Dogs taking turns is amazing. What clever dogs you have!


----------



## lady amanda (Nov 26, 2010)

that is really cute of them! the ball was part of the reward!
This picture amazes me how much his colouring is like Lady, with the darker stripe running down the spine.


----------



## Tinman (Apr 23, 2013)

That's so cool - there is no way Ralph knows about taking turns, and he certainly wouldn't let ruby have a turn of anything!! X


----------



## Lexi&Beemer (May 5, 2013)

lady amanda said:


> that is really cute of them! the ball was part of the reward!
> This picture amazes me how much his colouring is like Lady, with the darker stripe running down the spine.


Lexi seems to be developing one too. Used to be all cream in the body but getting a touch
More color in the back. 


Sent from my iPhone using Tapatalk 2


----------



## dmgalley (Aug 19, 2012)

I love them! They need to teach mine. We throw the ball. They run to the ball. Look at the ball. Run back without the ball. 

Sent from Petguide.com Free App


----------



## Lexi&Beemer (May 5, 2013)

dmgalley said:


> I love them! They need to teach mine. We throw the ball. They run to the ball. Look at the ball. Run back without the ball.
> 
> Sent from Petguide.com Free App


At least they are helping you find it.  I got a lot of exercise that way. We were doing that for what seemed like forever and then one day Lexi brought it back. He is not as ball motivated as she is but he's sibling motivated. 




Sent from my iPhone using Tapatalk 2


----------



## dmgalley (Aug 19, 2012)

Lexi&Beemer said:


> At least they are helping you find it.  I got a lot of exercise that way. We were doing that for what seemed like forever and then one day Lexi brought it back. He is not as ball motivated as she is but he's sibling motivated.
> 
> 
> 
> ...


Did I miss you telling us who was who in the baby picture? Was Beemer on the left,? 

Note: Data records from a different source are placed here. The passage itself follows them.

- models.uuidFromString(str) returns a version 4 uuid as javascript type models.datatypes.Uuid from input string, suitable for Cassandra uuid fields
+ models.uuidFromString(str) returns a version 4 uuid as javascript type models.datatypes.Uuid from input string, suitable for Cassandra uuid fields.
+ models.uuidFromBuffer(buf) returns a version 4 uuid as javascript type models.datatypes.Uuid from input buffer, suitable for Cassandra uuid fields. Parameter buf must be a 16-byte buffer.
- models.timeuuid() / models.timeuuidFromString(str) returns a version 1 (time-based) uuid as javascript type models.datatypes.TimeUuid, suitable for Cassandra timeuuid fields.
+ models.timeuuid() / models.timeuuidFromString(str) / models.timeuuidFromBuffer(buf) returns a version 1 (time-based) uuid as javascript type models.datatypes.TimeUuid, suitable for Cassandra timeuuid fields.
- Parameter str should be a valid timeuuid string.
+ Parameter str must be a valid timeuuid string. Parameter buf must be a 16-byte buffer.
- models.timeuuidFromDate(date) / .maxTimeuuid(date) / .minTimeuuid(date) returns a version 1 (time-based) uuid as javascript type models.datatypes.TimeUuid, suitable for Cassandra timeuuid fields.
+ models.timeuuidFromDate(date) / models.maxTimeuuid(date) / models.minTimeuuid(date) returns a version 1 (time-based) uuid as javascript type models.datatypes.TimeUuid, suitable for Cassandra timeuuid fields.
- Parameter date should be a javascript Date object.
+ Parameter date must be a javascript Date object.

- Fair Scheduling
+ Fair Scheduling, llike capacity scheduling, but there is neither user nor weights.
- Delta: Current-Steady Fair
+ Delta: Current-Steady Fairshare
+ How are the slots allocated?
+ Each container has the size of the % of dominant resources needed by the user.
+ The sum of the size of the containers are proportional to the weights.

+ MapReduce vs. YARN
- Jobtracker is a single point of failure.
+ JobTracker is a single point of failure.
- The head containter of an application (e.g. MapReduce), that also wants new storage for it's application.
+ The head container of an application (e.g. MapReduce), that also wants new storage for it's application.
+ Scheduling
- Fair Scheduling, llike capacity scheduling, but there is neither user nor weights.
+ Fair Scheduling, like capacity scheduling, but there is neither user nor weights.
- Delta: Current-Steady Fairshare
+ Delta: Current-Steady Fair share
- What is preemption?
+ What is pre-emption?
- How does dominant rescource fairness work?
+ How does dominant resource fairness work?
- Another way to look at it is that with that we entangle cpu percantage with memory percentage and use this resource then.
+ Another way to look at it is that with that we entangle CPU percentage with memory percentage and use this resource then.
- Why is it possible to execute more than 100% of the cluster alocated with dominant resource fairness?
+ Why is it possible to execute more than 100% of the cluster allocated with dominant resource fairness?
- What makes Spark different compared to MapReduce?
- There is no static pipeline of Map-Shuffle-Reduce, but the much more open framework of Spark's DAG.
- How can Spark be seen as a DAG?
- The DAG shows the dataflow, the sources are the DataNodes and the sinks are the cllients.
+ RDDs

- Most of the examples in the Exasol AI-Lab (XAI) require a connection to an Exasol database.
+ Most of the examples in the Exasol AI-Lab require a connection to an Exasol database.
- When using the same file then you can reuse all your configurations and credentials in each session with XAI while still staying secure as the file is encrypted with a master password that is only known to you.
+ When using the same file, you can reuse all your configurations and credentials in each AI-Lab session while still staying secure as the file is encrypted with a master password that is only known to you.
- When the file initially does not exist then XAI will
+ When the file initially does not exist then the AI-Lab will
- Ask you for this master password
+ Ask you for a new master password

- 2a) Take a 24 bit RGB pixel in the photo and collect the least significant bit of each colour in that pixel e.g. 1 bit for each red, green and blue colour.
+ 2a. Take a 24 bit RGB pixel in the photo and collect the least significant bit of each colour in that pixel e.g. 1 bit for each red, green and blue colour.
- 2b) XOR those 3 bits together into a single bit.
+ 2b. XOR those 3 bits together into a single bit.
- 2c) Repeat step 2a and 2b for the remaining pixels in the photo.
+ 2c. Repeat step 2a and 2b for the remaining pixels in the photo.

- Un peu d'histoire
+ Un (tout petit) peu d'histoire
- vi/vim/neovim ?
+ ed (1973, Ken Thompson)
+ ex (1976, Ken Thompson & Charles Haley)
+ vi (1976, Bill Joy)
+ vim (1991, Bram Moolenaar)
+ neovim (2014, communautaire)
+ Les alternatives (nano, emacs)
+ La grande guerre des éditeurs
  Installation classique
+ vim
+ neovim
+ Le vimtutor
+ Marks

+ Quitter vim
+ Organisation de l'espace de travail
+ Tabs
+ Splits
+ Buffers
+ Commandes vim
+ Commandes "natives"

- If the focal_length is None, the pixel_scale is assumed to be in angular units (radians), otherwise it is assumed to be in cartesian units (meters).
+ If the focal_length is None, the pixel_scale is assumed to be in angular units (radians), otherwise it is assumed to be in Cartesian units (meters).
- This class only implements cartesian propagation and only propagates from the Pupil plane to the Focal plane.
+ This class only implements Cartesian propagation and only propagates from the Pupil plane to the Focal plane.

Sent from Petguide.com Free App


----------



## Lexi&Beemer (May 5, 2013)

dmgalley said:


> Did I miss you telling us who was who in the baby picture? Was Beemer on the left,?
> 
> Sent from Petguide.com Free App


GOLD STAR FOR YOU! Most people think he's the one on the right. But that muzzle hasn't changed. Just got bigger. 


Sent from my iPhone using Tapatalk 2


----------



## Lexi&Beemer (May 5, 2013)

Donna as a reward here they are at the vet the day before their plane ride.










Sent from my iPhone using Tapatalk 2


----------



## Tinman (Apr 23, 2013)

Ha L&B are the cutest little chaps ever! X


----------



## dmgalley (Aug 19, 2012)

Lexi&Beemer said:


> Donna as a reward here they are at the vet the day before their plane ride.
> 
> 
> 
> ...


They are adorable!!! He is so Jake like. 

Sent from Petguide.com Free App


----------



## Yogi bear (Feb 25, 2013)

I love the pictures of your clever pups! All of them! What a cute pair x


----------